Exercise directions
Would you return every line of the listing below that has "contests" in it?

Data for analysis

┏━━

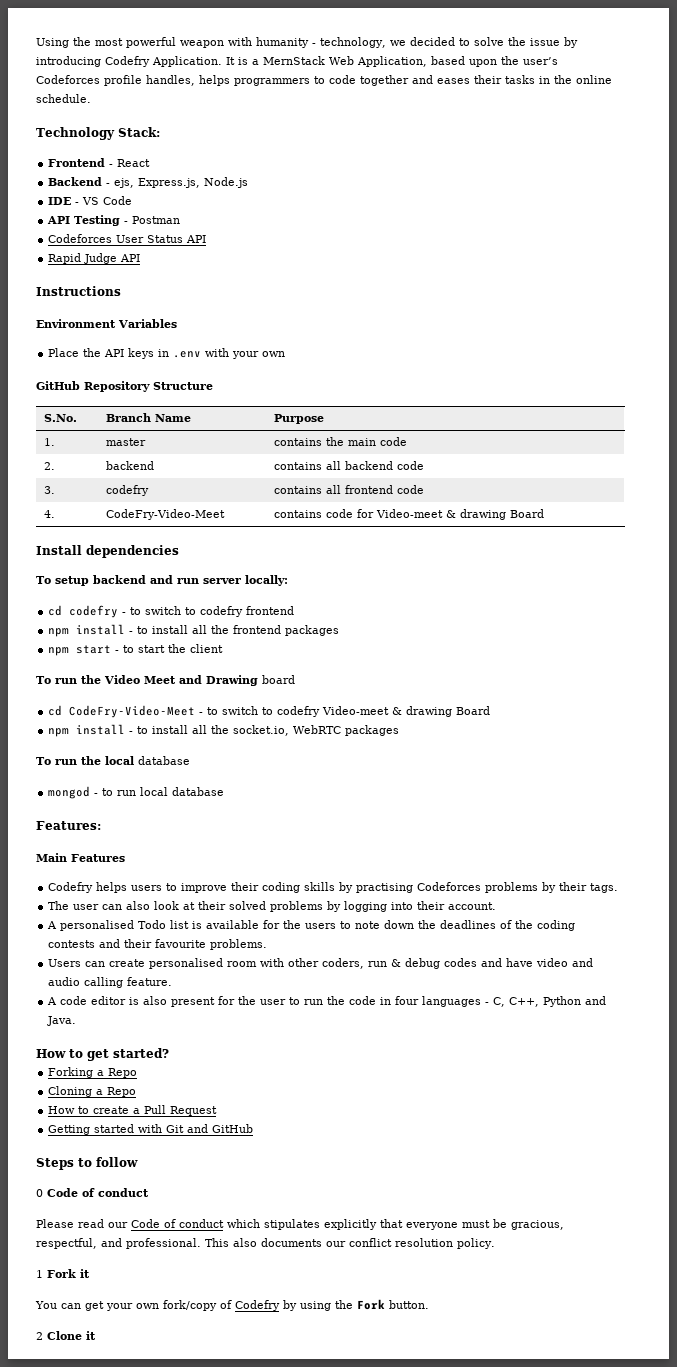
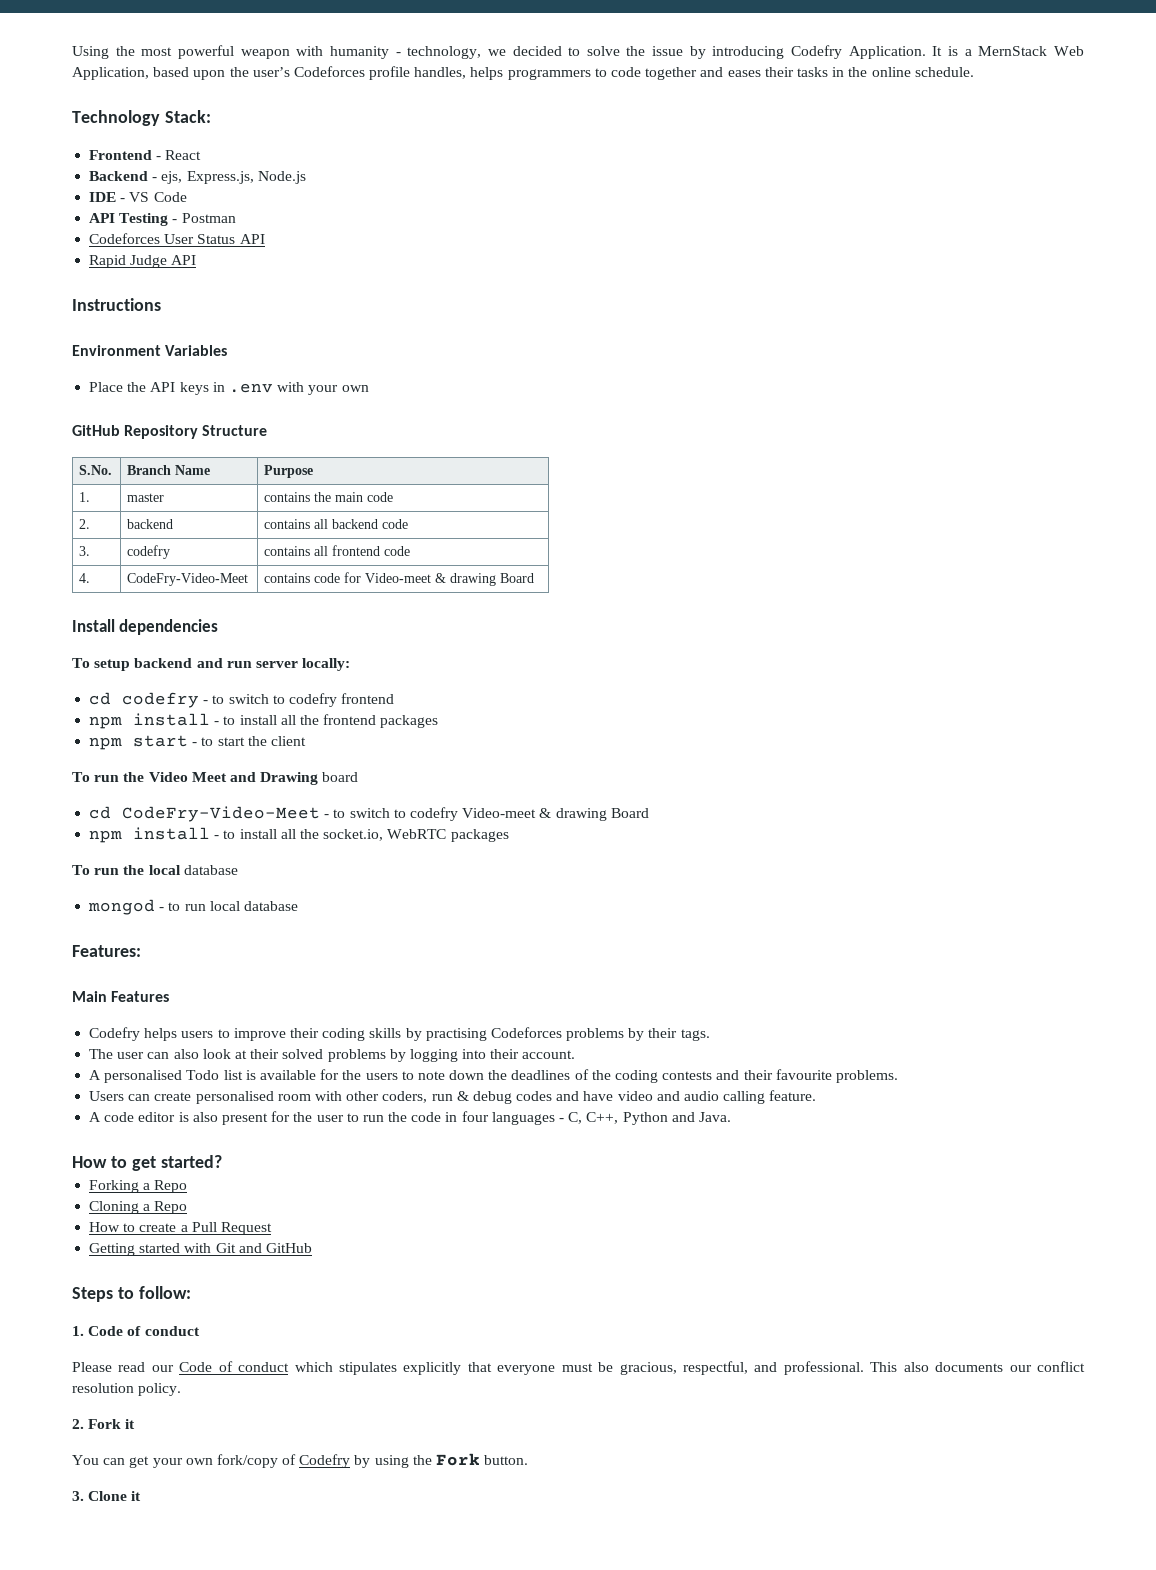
- Steps to follow
- 0 Code of conduct
+ Steps to follow:
+ 1. Code of conduct
- 1 Fork it
+ 2. Fork it
- 2 Clone it
+ 3. Clone it

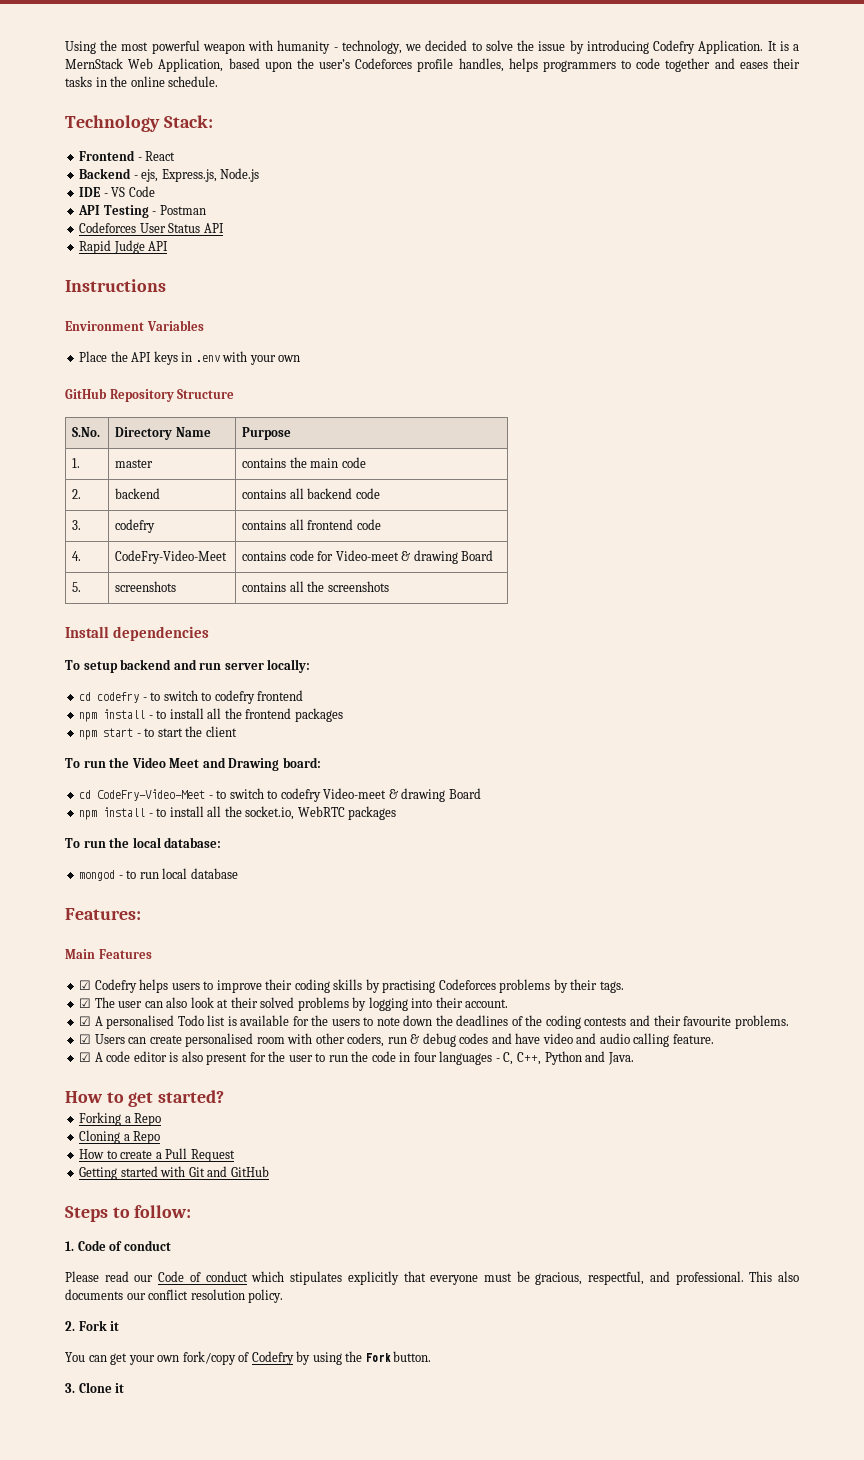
- S.No. | Branch Name | Purpose
+ S.No. | Directory Name | Purpose
+ 5. | screenshots | contains all the screenshots
- To run the Video Meet and Drawing board
+ To run the Video Meet and Drawing board:
- To run the local database
+ To run the local database:
- Codefry helps users to improve their coding skills by practising Codeforces problems by their tags.
+ ☑ Codefry helps users to improve their coding skills by practising Codeforces problems by their tags.
- The user can also look at their solved problems by logging into their account.
+ ☑ The user can also look at their solved problems by logging into their account.
- A personalised Todo list is available for the users to note down the deadlines of the coding contests and their favourite problems.
+ ☑ A personalised Todo list is available for the users to note down the deadlines of the coding contests and their favourite problems.
- Users can create personalised room with other coders, run & debug codes and have video and audio calling feature.
+ ☑ Users can create personalised room with other coders, run & debug codes and have video and audio calling feature.
- A code editor is also present for the user to run the code in four languages - C, C++, Python and Java.
+ ☑ A code editor is also present for the user to run the code in four languages - C, C++, Python and Java.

┗━━

Reply
- A personalised Todo list is available for the users to note down the deadlines of the coding contests and their favourite problems.
+ ☑ A personalised Todo list is available for the users to note down the deadlines of the coding contests and their favourite problems.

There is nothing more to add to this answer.